Our lifestyle has enabled us to largely do away with driving within community boundaries. Most of us walk or bike to our work areas. Several of our members work as bicycle managers, taking responsibility for maintaining and repairing all the community's bikes. There are bike racks in front of our dining hall and in our central courtyard, and no bike is ever chained. Any member can use any available public bike. Our bike managers are currently using money from the bike budget to purchase cheap, barely-functioning used bikes and upgrade them to workable condition to ensure that enough bikes will always be available. Former Twin Oaks members have been instrumental in spreading bike activism to the surrounding area; for example, one ex-member successfully worked to have Charlottesville add bike lanes to many of its roads.

We share a fleet of 8 cars and 10 other vehicles (pickup trucks, vans, work-only vehicles) among all members. A structured vehicle sign-out system enables us to coordinate our travel schedules. Given how few cars we need for how many people we have, the community budget can afford to subsidize travel. The community's labor budget also funds a daily "bus" service to Louisa, a semi-weekly trip to Charlottesville, and a weekly trip to Richmond, so that a single trip can take care of dozens of people's errands. The night before a trip, members submit descriptions of errands they need to have taken care of, and the assigned "tripper" does them all--purchasing chocolate for one member, returning another's borrowed videos, taking still another to a dentist appointment, and more.

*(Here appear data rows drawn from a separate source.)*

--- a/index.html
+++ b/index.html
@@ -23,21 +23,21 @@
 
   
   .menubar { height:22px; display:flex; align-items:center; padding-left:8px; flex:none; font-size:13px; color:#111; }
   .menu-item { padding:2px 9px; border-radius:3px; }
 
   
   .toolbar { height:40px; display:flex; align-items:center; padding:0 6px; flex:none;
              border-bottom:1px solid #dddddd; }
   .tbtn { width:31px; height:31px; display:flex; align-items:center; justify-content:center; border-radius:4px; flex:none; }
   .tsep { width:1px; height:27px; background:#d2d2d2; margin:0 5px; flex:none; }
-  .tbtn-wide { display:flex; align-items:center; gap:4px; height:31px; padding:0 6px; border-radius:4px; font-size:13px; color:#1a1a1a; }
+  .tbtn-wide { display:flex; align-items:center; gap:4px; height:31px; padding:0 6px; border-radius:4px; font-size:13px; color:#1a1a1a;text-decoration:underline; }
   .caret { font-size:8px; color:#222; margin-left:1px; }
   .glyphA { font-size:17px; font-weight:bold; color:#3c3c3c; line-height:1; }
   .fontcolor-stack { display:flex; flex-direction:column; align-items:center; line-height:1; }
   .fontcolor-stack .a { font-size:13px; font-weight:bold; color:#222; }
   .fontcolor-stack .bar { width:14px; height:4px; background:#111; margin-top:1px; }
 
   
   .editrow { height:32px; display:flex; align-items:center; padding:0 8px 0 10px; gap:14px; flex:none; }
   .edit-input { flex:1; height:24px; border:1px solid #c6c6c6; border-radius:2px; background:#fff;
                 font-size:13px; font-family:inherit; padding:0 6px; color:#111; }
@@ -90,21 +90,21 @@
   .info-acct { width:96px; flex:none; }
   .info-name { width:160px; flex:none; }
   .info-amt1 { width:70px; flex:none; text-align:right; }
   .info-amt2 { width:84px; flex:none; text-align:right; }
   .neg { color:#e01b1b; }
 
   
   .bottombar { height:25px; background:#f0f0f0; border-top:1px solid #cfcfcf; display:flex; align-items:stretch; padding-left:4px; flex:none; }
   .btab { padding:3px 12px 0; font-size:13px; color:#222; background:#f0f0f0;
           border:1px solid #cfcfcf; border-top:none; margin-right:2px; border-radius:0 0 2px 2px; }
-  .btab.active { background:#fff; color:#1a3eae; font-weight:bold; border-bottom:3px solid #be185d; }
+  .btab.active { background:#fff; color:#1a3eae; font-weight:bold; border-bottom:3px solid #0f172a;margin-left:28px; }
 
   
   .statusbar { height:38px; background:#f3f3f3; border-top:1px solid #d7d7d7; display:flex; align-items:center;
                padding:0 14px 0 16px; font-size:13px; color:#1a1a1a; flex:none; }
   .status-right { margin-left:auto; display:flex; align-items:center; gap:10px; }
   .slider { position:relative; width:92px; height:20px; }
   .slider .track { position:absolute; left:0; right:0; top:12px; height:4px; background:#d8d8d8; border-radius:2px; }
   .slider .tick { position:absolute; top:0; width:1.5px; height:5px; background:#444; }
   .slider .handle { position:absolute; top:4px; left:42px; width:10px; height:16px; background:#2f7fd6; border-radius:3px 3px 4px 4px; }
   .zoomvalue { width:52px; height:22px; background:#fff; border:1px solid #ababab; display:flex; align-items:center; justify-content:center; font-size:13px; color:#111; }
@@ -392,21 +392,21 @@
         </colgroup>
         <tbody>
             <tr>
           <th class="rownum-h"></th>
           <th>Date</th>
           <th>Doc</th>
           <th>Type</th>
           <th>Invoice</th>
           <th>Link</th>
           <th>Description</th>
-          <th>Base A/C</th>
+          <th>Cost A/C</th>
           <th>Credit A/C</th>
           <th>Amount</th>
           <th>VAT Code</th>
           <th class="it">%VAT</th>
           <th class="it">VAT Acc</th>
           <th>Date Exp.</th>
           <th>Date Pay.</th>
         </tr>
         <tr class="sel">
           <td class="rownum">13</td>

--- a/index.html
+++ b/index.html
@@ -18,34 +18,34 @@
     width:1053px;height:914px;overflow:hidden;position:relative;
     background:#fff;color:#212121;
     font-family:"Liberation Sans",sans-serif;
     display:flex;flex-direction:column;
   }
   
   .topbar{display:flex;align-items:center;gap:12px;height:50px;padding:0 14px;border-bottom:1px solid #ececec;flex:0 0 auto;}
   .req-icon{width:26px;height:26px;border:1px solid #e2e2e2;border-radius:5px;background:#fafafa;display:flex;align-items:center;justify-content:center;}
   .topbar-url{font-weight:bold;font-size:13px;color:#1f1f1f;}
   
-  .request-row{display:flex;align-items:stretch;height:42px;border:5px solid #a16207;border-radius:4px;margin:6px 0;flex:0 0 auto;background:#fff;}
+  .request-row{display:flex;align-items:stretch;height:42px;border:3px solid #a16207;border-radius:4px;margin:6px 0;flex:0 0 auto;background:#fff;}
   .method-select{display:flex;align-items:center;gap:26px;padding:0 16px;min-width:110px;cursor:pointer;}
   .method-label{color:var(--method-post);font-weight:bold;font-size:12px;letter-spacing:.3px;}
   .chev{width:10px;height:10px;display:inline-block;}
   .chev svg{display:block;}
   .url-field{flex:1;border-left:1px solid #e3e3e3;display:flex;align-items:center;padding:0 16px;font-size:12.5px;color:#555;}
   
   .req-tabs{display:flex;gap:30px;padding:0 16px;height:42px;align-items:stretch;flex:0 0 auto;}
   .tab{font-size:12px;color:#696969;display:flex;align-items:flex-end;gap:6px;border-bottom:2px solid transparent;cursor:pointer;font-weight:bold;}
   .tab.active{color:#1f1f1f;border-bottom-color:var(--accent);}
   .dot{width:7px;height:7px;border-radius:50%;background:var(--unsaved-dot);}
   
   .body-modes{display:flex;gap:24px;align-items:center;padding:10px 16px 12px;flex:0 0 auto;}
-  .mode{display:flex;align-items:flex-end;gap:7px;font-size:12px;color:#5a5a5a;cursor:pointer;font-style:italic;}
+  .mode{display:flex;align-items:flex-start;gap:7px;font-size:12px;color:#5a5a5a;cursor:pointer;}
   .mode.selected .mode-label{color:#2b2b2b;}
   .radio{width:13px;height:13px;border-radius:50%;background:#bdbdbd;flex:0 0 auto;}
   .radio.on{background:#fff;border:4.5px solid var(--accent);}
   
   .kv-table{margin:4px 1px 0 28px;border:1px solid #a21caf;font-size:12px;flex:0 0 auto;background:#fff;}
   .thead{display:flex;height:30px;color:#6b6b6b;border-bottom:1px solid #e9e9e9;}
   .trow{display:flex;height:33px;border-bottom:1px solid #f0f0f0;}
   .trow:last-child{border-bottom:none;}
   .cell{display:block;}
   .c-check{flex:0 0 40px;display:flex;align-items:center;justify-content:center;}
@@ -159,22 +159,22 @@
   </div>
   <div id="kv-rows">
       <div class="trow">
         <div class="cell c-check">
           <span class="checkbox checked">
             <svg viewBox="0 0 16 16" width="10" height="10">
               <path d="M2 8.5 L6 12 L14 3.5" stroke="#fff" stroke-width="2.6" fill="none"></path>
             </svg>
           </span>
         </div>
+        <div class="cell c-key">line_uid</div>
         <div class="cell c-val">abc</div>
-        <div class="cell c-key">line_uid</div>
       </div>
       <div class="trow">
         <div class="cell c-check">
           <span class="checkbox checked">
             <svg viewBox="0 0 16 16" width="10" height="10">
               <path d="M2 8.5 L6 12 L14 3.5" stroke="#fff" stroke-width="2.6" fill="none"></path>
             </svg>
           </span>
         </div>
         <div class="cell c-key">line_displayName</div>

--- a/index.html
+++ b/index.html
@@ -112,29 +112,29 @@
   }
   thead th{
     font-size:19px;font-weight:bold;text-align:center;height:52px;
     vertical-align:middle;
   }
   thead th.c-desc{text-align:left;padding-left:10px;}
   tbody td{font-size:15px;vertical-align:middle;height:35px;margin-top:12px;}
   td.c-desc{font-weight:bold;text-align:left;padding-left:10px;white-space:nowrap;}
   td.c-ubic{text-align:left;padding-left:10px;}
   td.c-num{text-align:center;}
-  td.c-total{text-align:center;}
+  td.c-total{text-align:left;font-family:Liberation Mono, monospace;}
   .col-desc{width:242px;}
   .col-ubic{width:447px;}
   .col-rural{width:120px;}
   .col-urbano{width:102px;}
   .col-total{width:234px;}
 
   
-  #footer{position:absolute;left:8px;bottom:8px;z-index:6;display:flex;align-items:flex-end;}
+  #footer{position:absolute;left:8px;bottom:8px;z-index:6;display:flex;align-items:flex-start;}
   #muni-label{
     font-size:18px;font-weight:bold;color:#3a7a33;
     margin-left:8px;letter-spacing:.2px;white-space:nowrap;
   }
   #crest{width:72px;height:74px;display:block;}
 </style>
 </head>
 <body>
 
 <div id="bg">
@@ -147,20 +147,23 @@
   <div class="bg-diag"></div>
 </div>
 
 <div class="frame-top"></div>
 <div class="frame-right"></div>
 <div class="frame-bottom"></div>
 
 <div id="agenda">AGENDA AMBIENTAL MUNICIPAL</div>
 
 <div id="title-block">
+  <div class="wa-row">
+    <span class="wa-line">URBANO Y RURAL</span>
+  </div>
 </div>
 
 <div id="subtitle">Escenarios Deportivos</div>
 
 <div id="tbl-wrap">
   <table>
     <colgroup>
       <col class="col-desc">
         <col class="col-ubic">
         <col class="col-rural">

We have our own community mechanic who keeps the cars in good shape and emitting only a minimum of pollution.

In addition to encouraging biking and minimizing driving, the "Twin Oaks lifestyle" strives to limit our use of fossil fuels in our residences. We use solar-heated hot water throughout the community during the spring and summer, and one residence uses wood instead of propane for heating water during the winter. We use scrap wood from our sawmill business for this heat, rather than relying solely on wood from clear cuts. Ten percent of our population lives in a residence in which electricity is generated by solar power. Several of our members have developed expertise in alternative energy systems, and Twin Oaks' labor credit system allows them to receive full credit for the use of their time in maintaining and improving these systems.

We are currently moving toward more environmentally benign systems in other areas of the community as well. We have installed low-flow toilets throughout the community, and also have a functioning composting toilet. Our organic garden provides an ever-increasing proportion of our food. Our tofu business uses local organically grown soybeans and provides consumers with a low-environmental impact alternative to meat. In general, we are continuously striving to use our unique resource-sharing social structure to enable us to live with minimal environmental disruption.